Fresh take on Dutch classic fairy tale
The new Chinese translation of Little Johannes was published recently, around 90 years after late Chinese writer Lu Xun's original was first published. [Photo provided to China Daily] |
As the planner behind Selected Works of Lu Xun, Jing first read Lu Xun's translation of Little Johannes in 2011.
"It's like a pretty person in ancient clothes. No matter how antiquated the clothes are, the pure beauty inside cannot be hidden," Jing says.
Lu Xun first read Little Johannes in 1906 in a German literature magazine and became fascinated by the story. It took him 20 years to translate it from German and publish the story in Chinese.

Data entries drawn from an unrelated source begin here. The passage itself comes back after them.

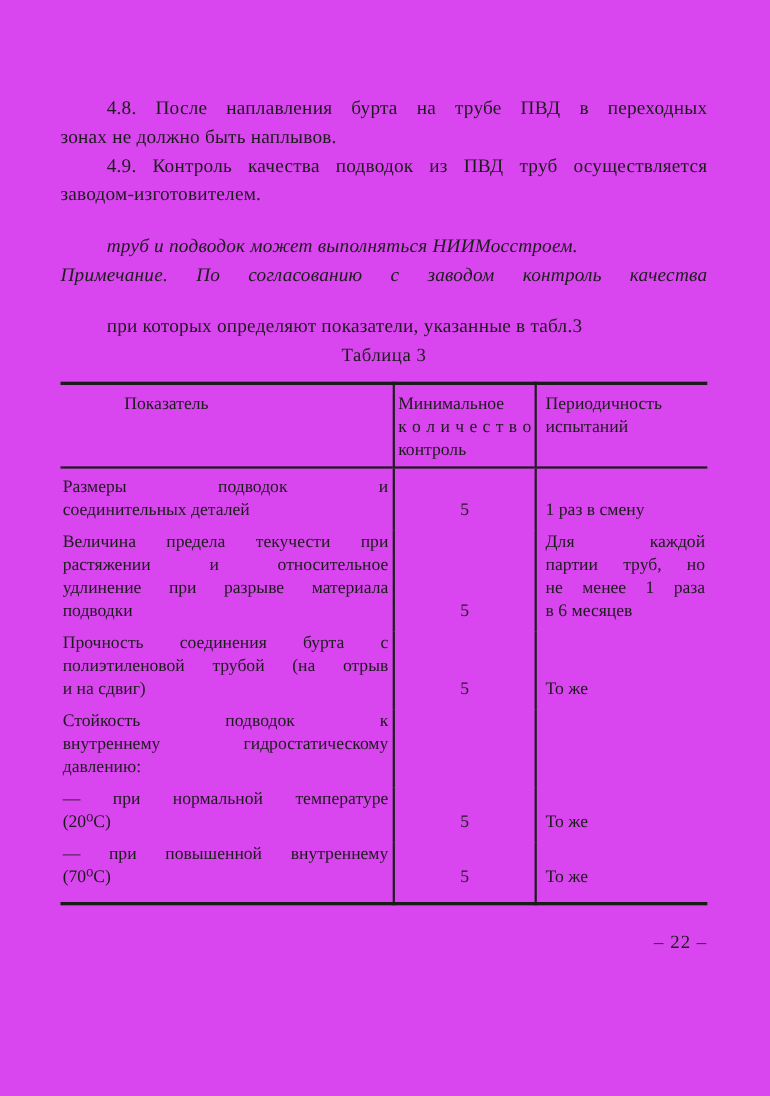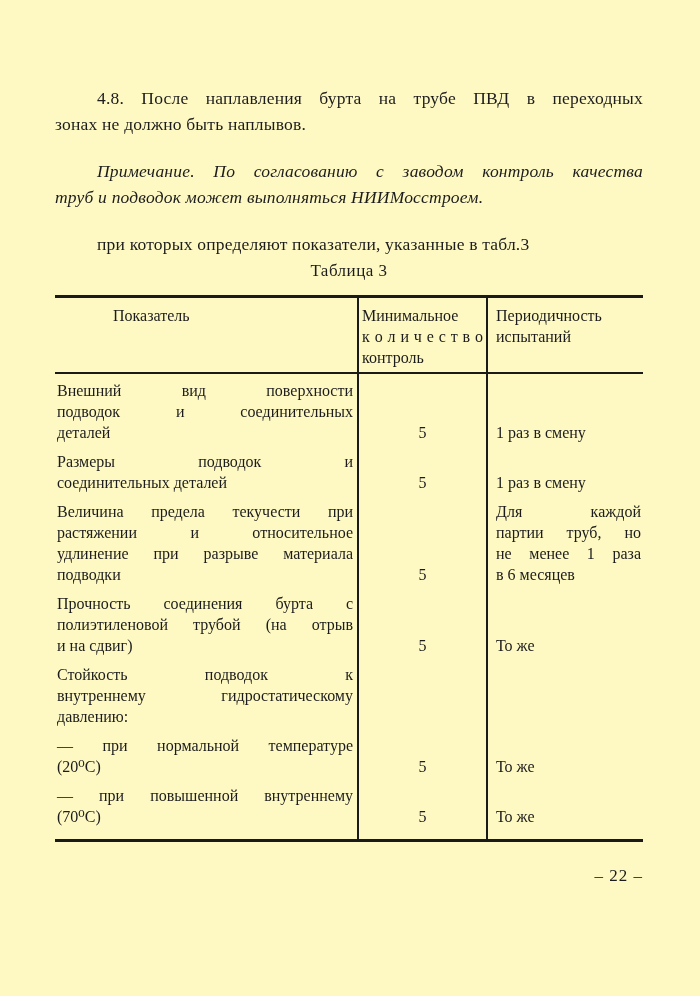--- a/index.html
+++ b/index.html
@@ -6,7 +6,7 @@
   .page{
     position:relative;
     width:700px;height:996px;
-    background:#fef9c3;
+    background:#d946ef;
     font-family:"Liberation Serif","DejaVu Serif",serif;
     color:#1c1c1c;
     overflow:hidden;

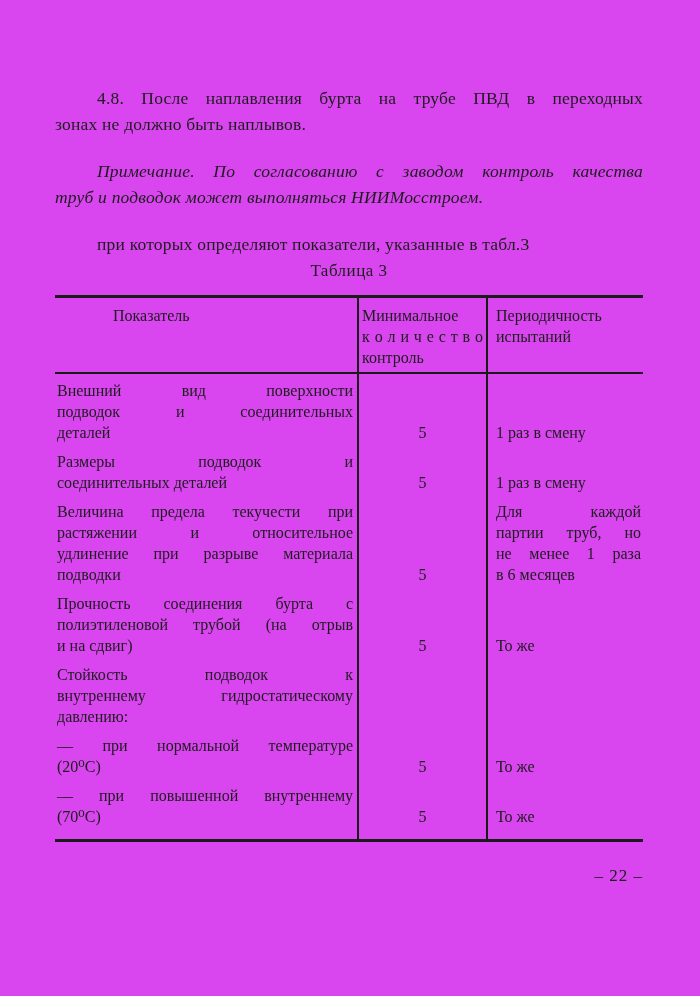--- a/index.html
+++ b/index.html
@@ -89,6 +89,10 @@
         <div class="jline">4.8. После наплавления бурта на трубе ПВД в переходных</div>
         <div class="jline last">зонах не должно быть наплывов.</div>
       </div>
+    <div class="para">
+        <div class="jline">4.9. Контроль качества подводок из ПВД труб осуществляется</div>
+        <div class="jline last">заводом-изготовителем.</div>
+      </div>
     <div class="para note">
         <div class="jline">Примечание. По согласованию с заводом контроль качества</div>
         <div class="jline last">труб и подводок может выполняться НИИМосстроем.</div>

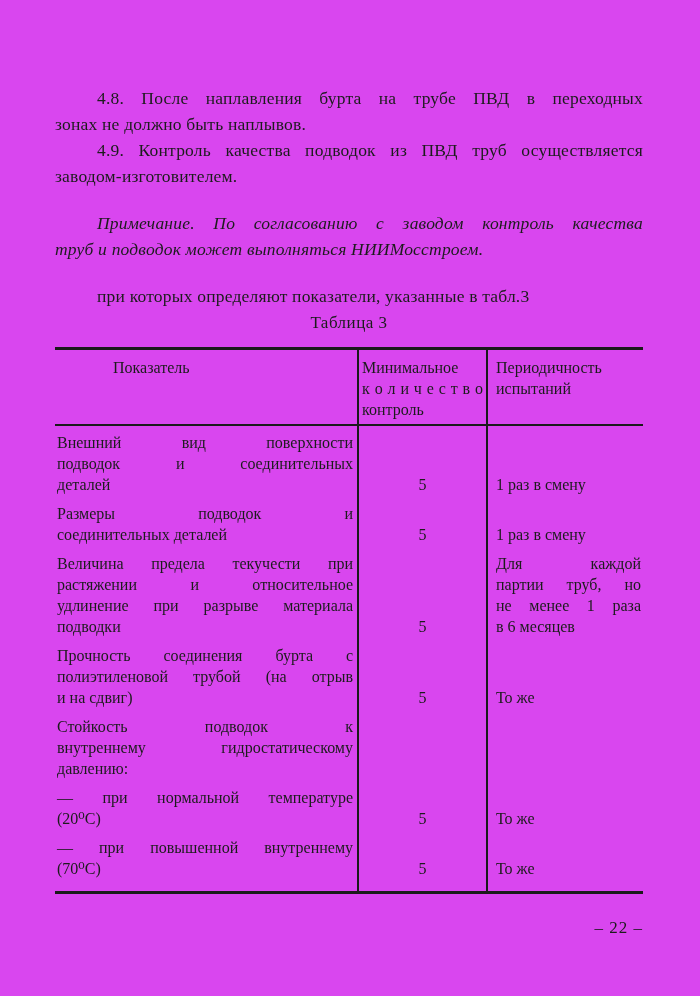--- a/index.html
+++ b/index.html
@@ -94,8 +94,8 @@
         <div class="jline last">заводом-изготовителем.</div>
       </div>
     <div class="para note">
+        <div class="jline last">труб и подводок может выполняться НИИМосстроем.</div>
         <div class="jline">Примечание. По согласованию с заводом контроль качества</div>
-        <div class="jline last">труб и подводок может выполняться НИИМосстроем.</div>
       </div>
     <div class="para p410">
         <div class="jline last">при которых определяют показатели, указанные в табл.3</div>

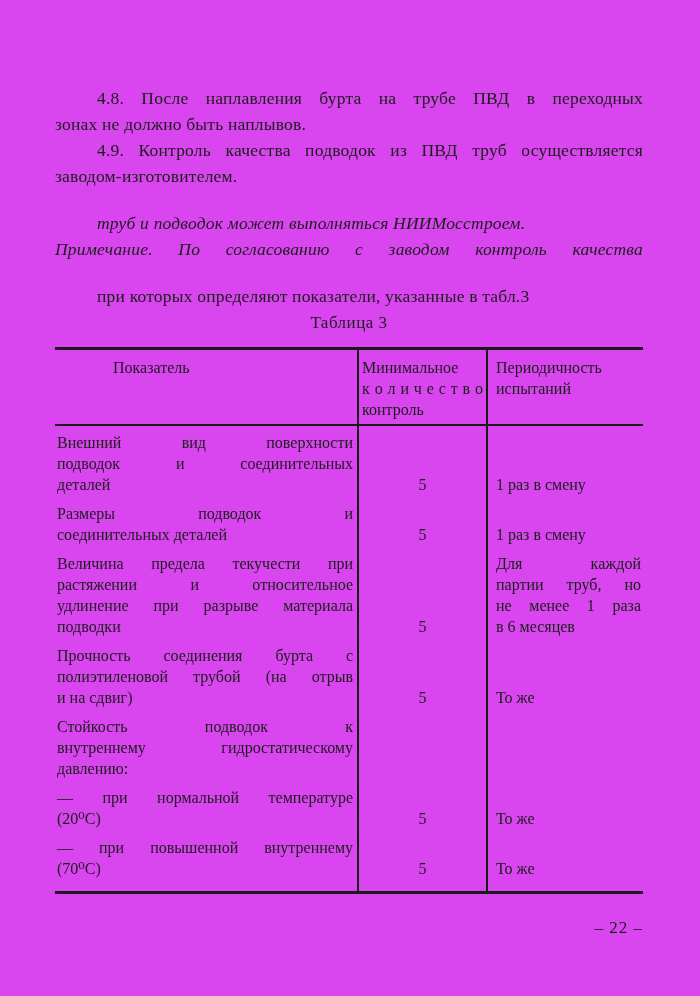--- a/index.html
+++ b/index.html
@@ -126,17 +126,6 @@
       <tbody>
         <tr>
           <td class="c1">
-              <div class="jline">Внешний вид поверхности</div>
-              <div class="jline">подводок и соединительных</div>
-              <div class="jline last">деталей</div>
-            </td>
-          <td class="c2">5</td>
-          <td class="c3">
-              <div class="jline last">1 раз в смену</div>
-            </td>
-        </tr>
-        <tr>
-          <td class="c1">
               <div class="jline">Размеры подводок и</div>
               <div class="jline last">соединительных деталей</div>
             </td>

Inspired by the fairy tale, Lu Xun set aside his sharpened style and wrote a soft prose collection entitled Dawn Blossoms Plucked at Dusk.
Lu Xun even refused a nomination for the Nobel Prize in literature because of the book, which he said he could improve on and regarded unfair to accept since Eeden had never been awarded the prize.
Lu Xun's translation from German was written in a half-literary, half-vernacular style, so Jing decided to translate the work into contemporary language to allow more people to enjoy its beauty.
Starting in 2015, it took Jing two years to translate the book from English. Since the Dutch version could not be found in China, she enlisted the help of the Dutch Literature Fund.
"They sent me precious material in English about the writer's life and comments about him from contemporary writers," Jing says.
Li Xinyu, a scholar of Lu Xun and professor at Nankai University, says: "Jing Wen's translation is fluent and vivid as the original writing of the book and also keeps the essence of Lu Xun's version."